▸ **Data excerpts**:
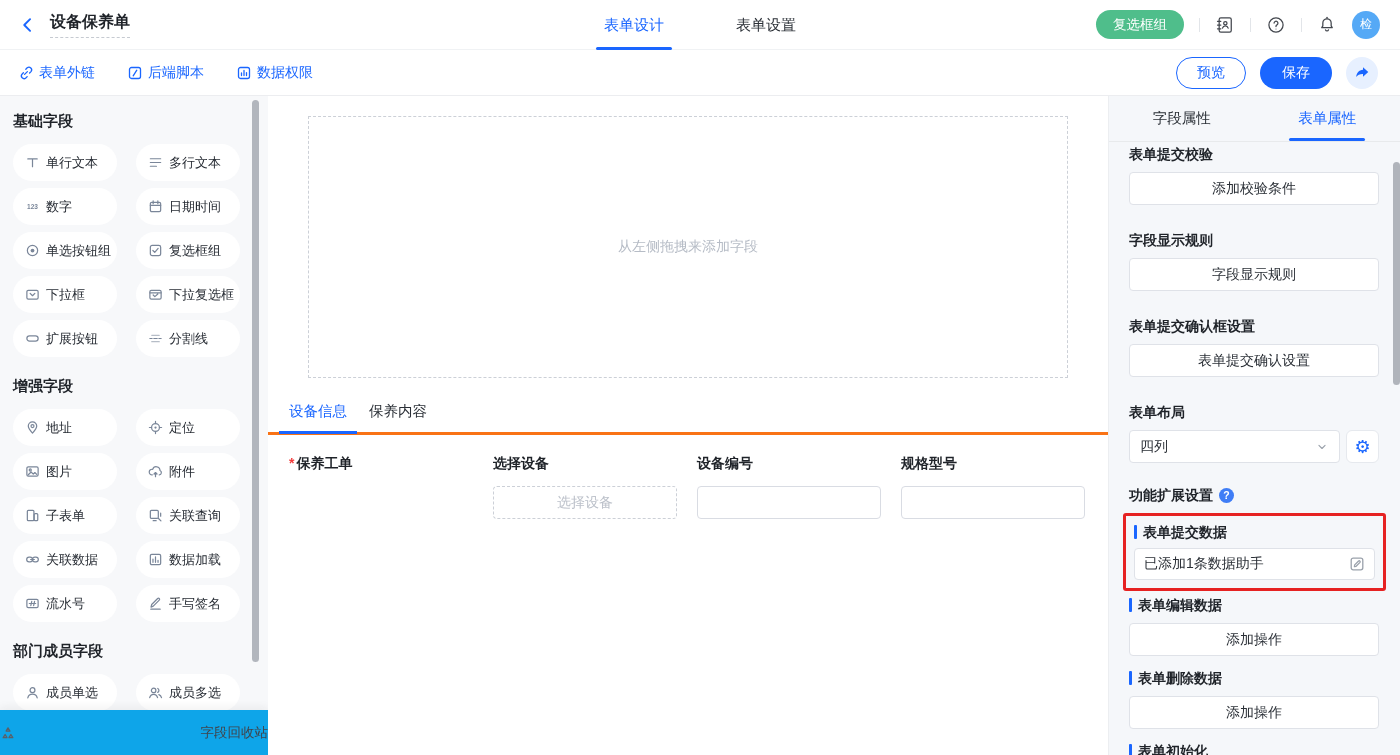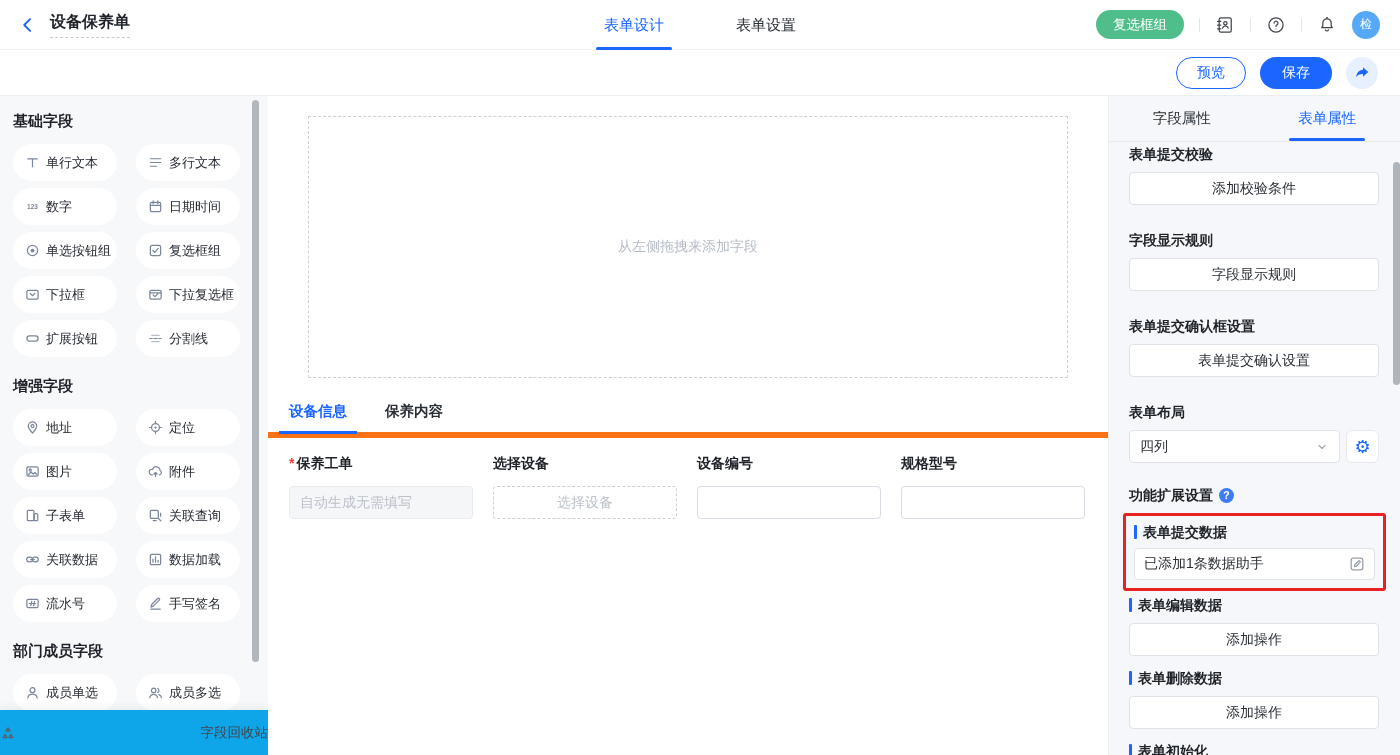"表单外链" div.tlinks { html: none -> <div> <div> <svg> <path></path> </svg> <span>表单外链</span> </div> <div> <svg> <rect></rect> <path></path> </svg> <span>后端脚本</span> </div> <div> <svg> <rect></rect> <path></path> </svg> <span>数据权限</span> </div> </div> }
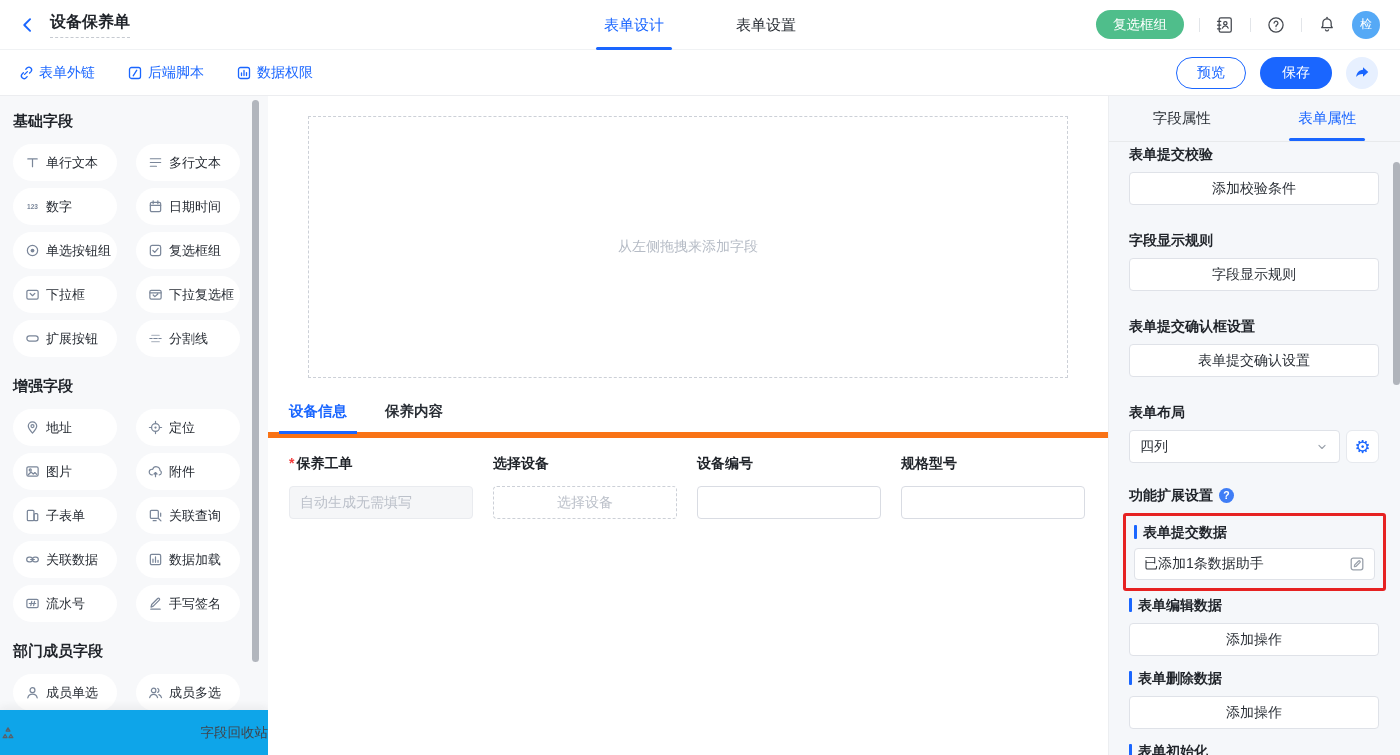"设备信息" .ctabs { border-bottom: 6px solid #f97316 -> 3px solid #f97316; font-weight: bold -> none; gap: 38px -> 22px }
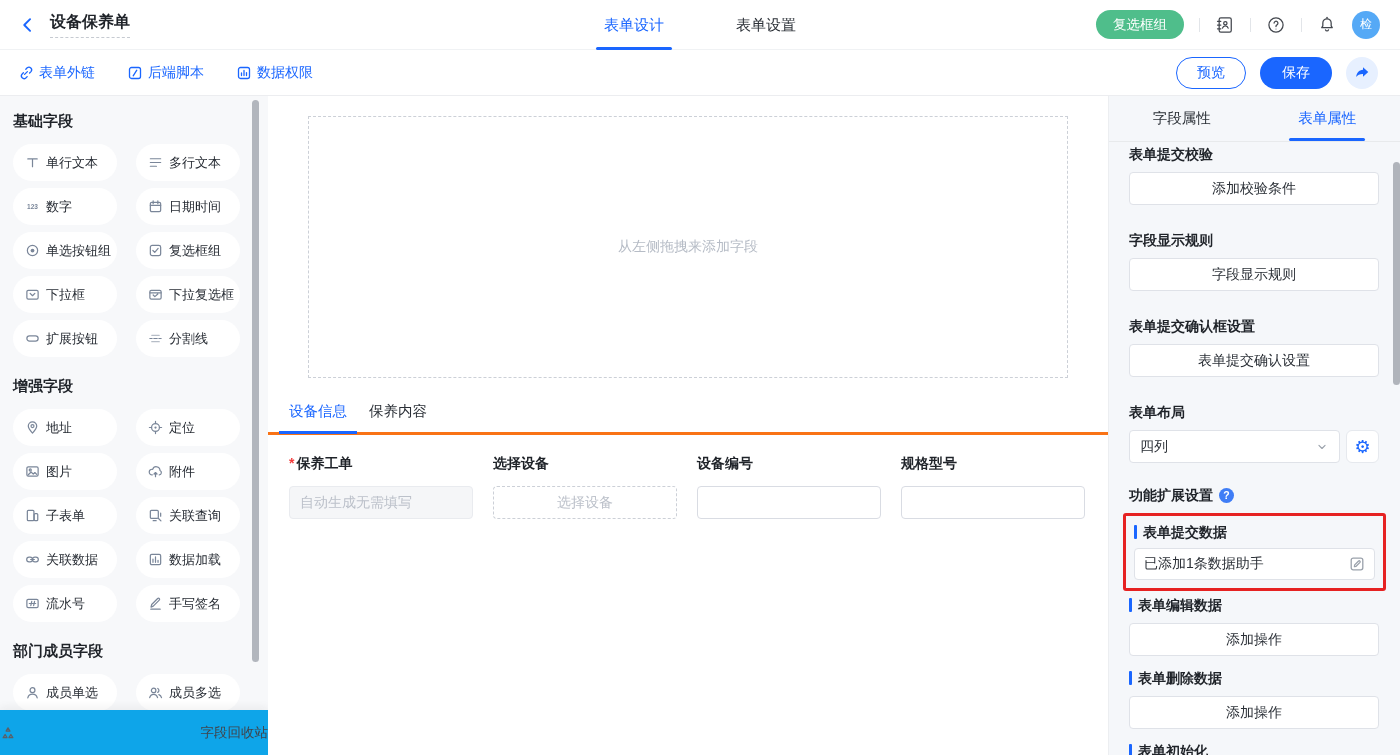"自动生成无需填写" div.finput { html: <div> <span>自动生成无需填写</span> </div> -> none }
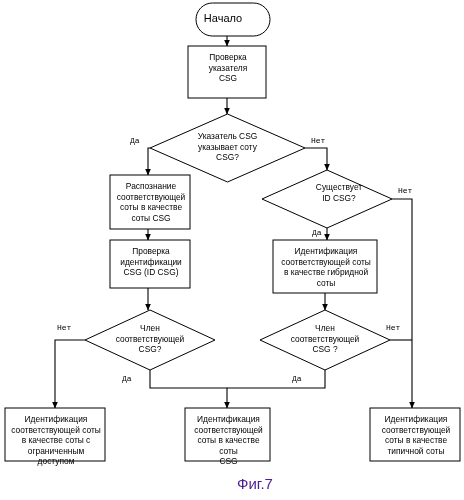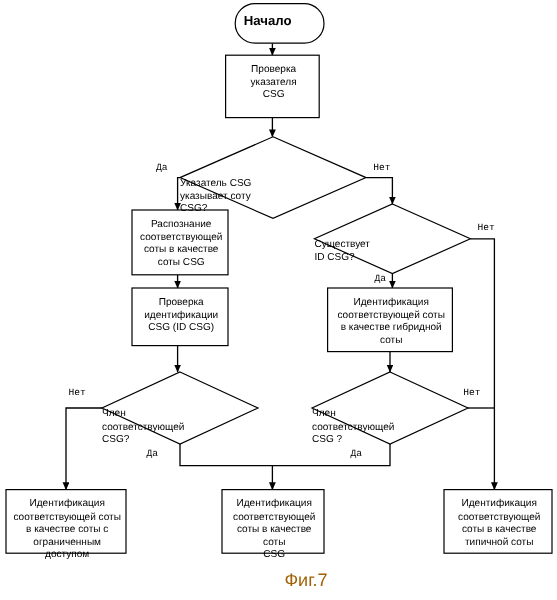"Начало" div.node-text { font-weight: bold -> none }
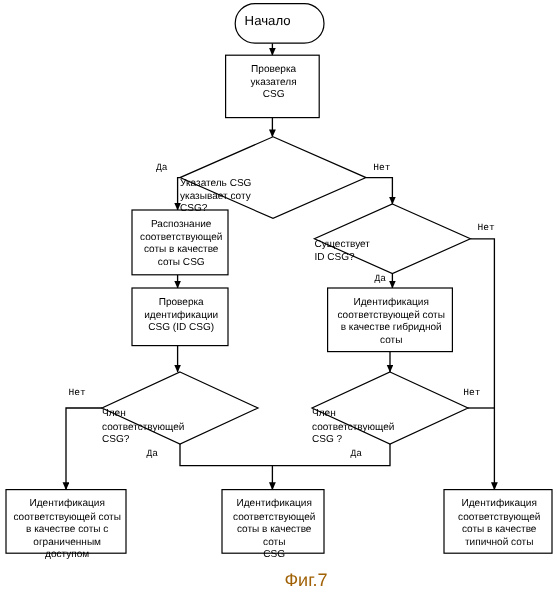"Указатель CSG" .node-text.diamond-label { margin-top: 16px -> none; text-align: none -> center }
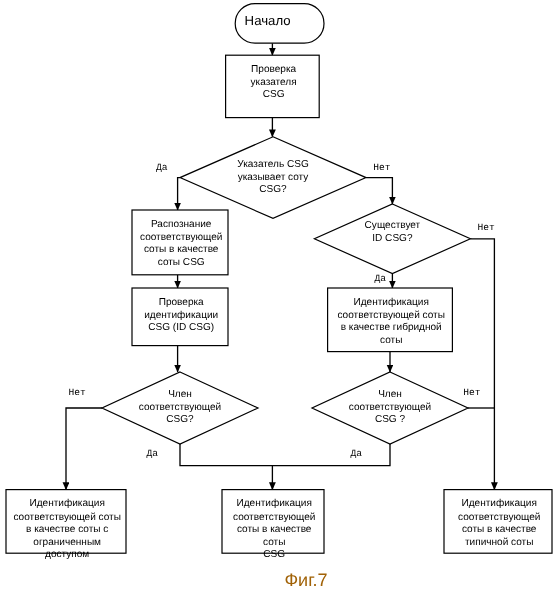"Существует" div.node-text { left: 262px -> 274px }
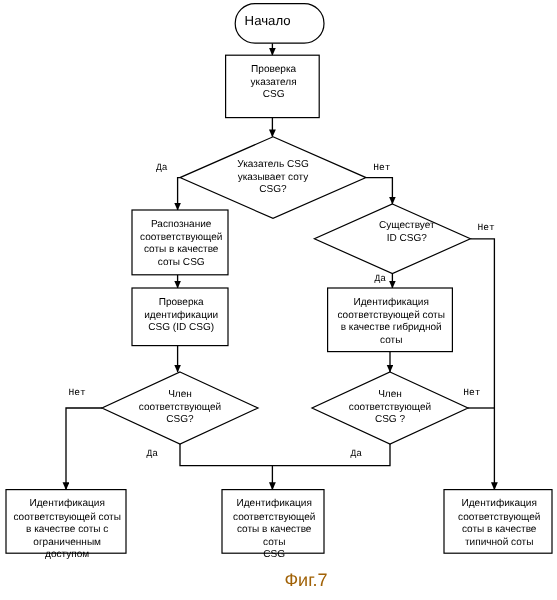"Фиг.7" .figure-caption { color: #a16207 -> #4c1d95 }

▸ **Aim of the task**:
What is wanted is a word-for-word restatement of the entries, without their images.

▸ **Answer box**:
"表单外链" div.tlinks { html: none -> <div> <div> <svg> <path></path> </svg> <span>表单外链</span> </div> <div> <svg> <rect></rect> <path></path> </svg> <span>后端脚本</span> </div> <div> <svg> <rect></rect> <path></path> </svg> <span>数据权限</span> </div> </div> }
"设备信息" .ctabs { border-bottom: 6px solid #f97316 -> 3px solid #f97316; font-weight: bold -> none; gap: 38px -> 22px }
"自动生成无需填写" div.finput { html: <div> <span>自动生成无需填写</span> </div> -> none }
"Начало" div.node-text { font-weight: bold -> none }
"Указатель CSG" .node-text.diamond-label { margin-top: 16px -> none; text-align: none -> center }
"Существует" div.node-text { left: 262px -> 274px }
"Фиг.7" .figure-caption { color: #a16207 -> #4c1d95 }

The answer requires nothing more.